When I was 14 years old, I had a very close friend. We spend as much time as we could together and one of our favourite pastimes was our weekly swim at the local pool. One day, while taking a break from swimming at the local pool, I asked my friend “do you think I’m fat?” I knew that I was bigger than her but this was the first time “fat” had come into my mind as a word that might describe me. My friend’s response “you could probably lose some weight” pierced me straight through my chest. I was fat, and I didn’t even know it. How could I not have known?

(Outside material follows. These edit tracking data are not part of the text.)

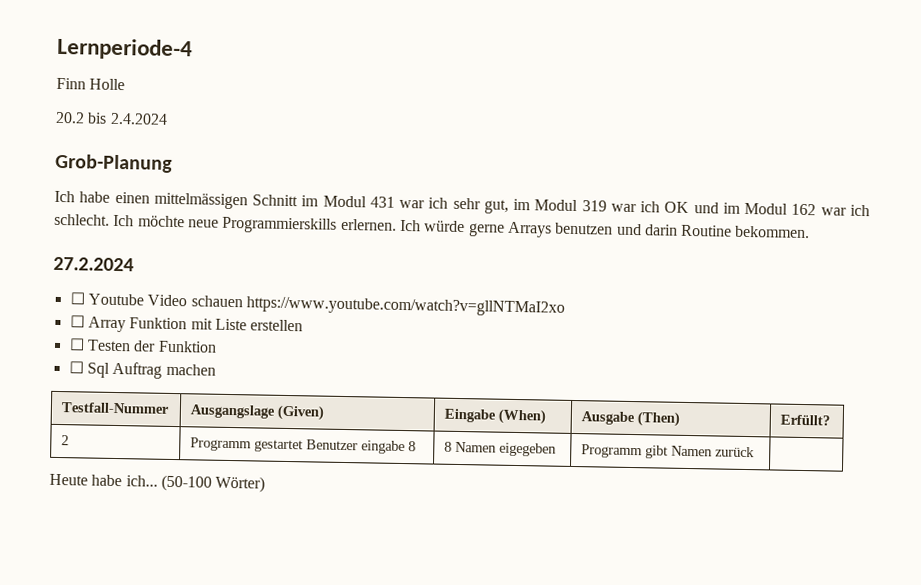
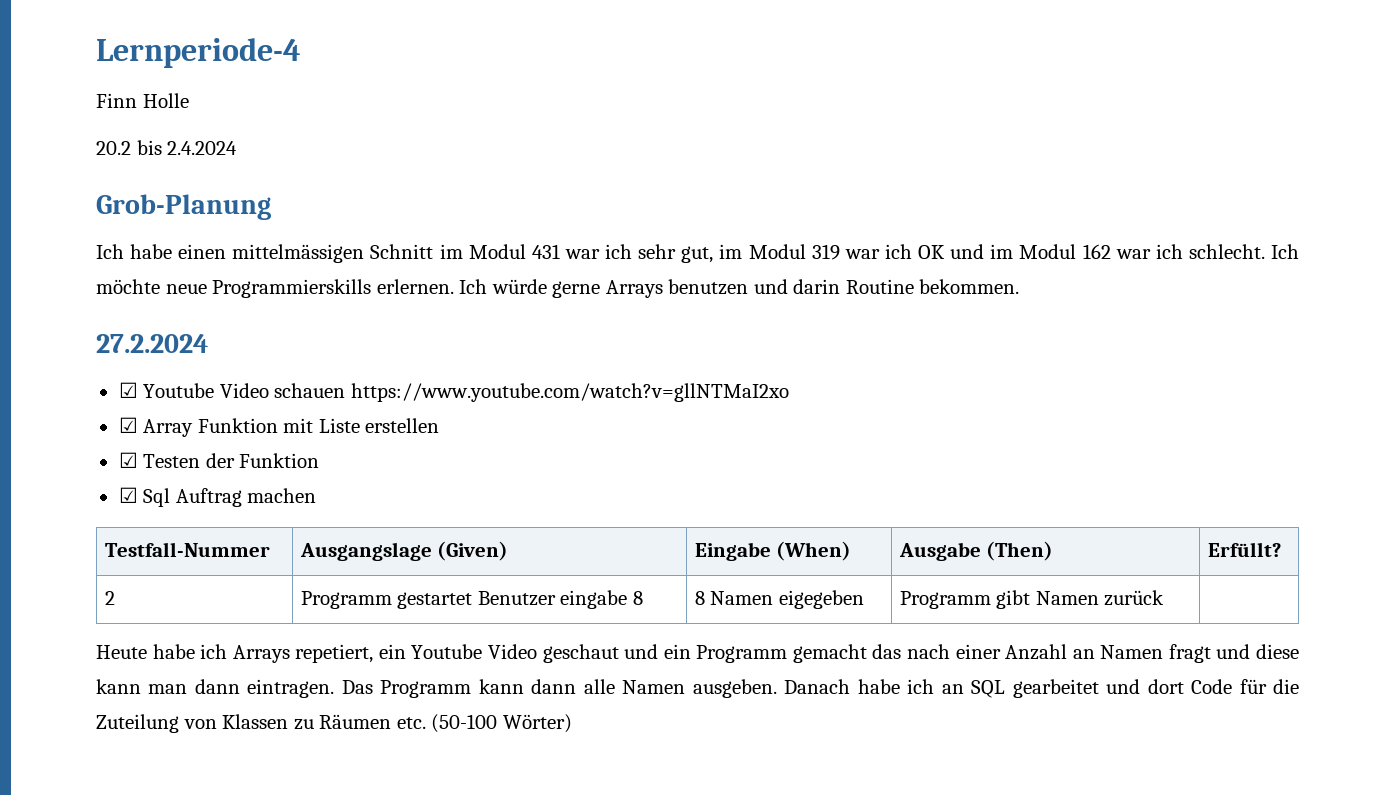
- ☐ Youtube Video schauen https://www.youtube.com/watch?v=gllNTMaI2xo
+ ☑ Youtube Video schauen https://www.youtube.com/watch?v=gllNTMaI2xo
- ☐ Array Funktion mit Liste erstellen
+ ☑ Array Funktion mit Liste erstellen
- ☐ Testen der Funktion
+ ☑ Testen der Funktion
- ☐ Sql Auftrag machen
+ ☑ Sql Auftrag machen
- Heute habe ich... (50-100 Wörter)
+ Heute habe ich Arrays repetiert, ein Youtube Video geschaut und ein Programm gemacht das nach einer Anzahl an Namen fragt und diese kann man dann eintragen. Das Programm kann dann alle Namen ausgeben. Danach habe ich an SQL gearbeitet und dort Code für die Zuteilung von Klassen zu Räumen etc. (50-100 Wörter)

I started trying to control what I was eating, but I knew nothing about dieting or weight control. It was 13 Years ago and the internet wasn’t around full of weight loss ads, tips and tricks – I’m thankful for that. I started limiting junk food and purging occasionally. I don’t know where the thought to purge came from, I’m still not even really sure why I started. This continued until I was 16 when I passed out at school. I went to my doctor and after answering what felt like a barrage of questions she said that I had an eating disorder. I saw her write “EDNOS (Restrictive)” on my chart. EDNOS, what was EDNOS? I later discovered that it meant I had a restrictive form of an eating disorder but didn’t really fit into any one category, my eating disorder was “not otherwise specified”. I felt lost, like I didn’t really fit in anywhere. Here was this label to describe me and it didn’t actually tell me anything except what I wasn’t. My doctor said we would keep an eye of my new disorder, but we didn’t talk about it again.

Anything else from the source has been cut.